* GIVEN RECORDS:
++++++++

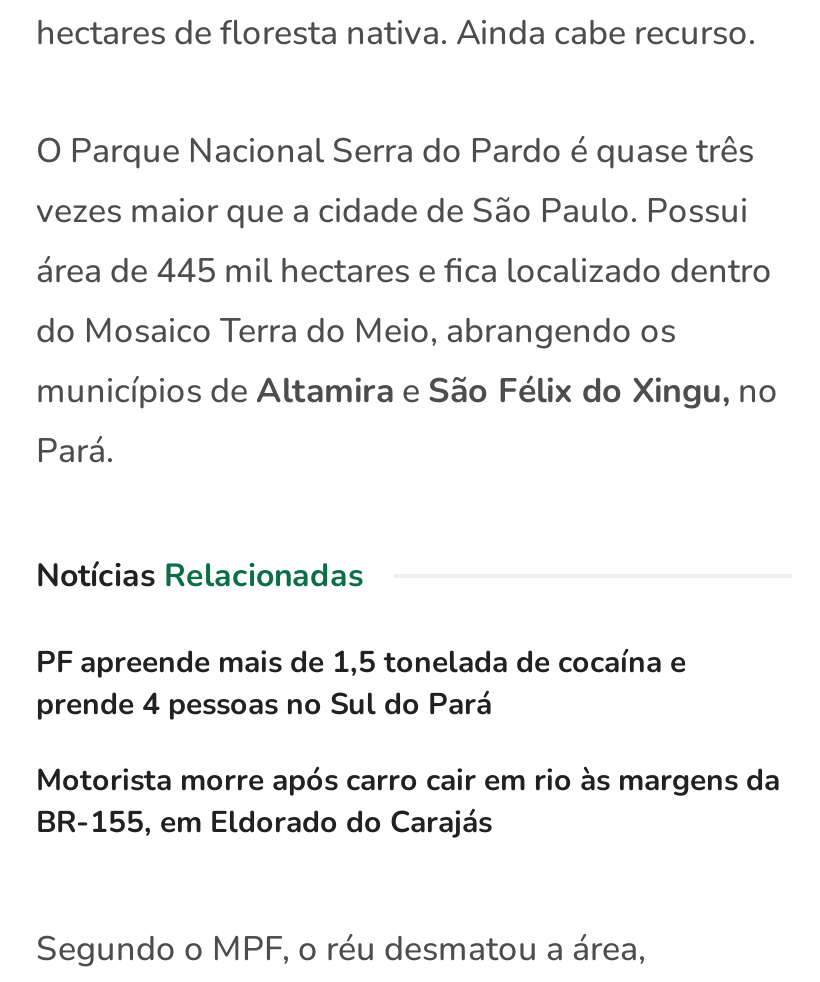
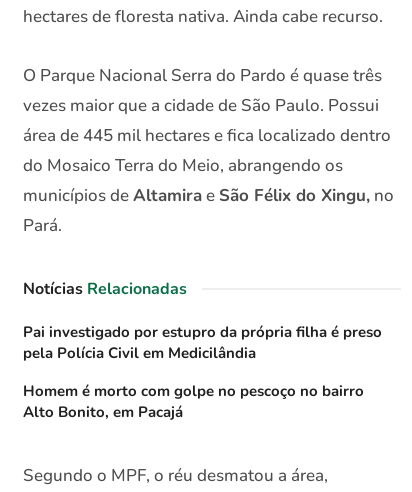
- PF apreende mais de 1,5 tonelada de cocaína e
- prende 4 pessoas no Sul do Pará
+ Pai investigado por estupro da própria filha é preso
+ pela Polícia Civil em Medicilândia

- Motorista morre após carro cair em rio às margens da
- BR-155, em Eldorado do Carajás
+ Homem é morto com golpe no pescoço no bairro
+ Alto Bonito, em Pacajá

++++++++

Return the listing above unchanged, apart from dropping its pictures.

* YOUR RESPONSE:
- PF apreende mais de 1,5 tonelada de cocaína e
- prende 4 pessoas no Sul do Pará
+ Pai investigado por estupro da própria filha é preso
+ pela Polícia Civil em Medicilândia

- Motorista morre após carro cair em rio às margens da
- BR-155, em Eldorado do Carajás
+ Homem é morto com golpe no pescoço no bairro
+ Alto Bonito, em Pacajá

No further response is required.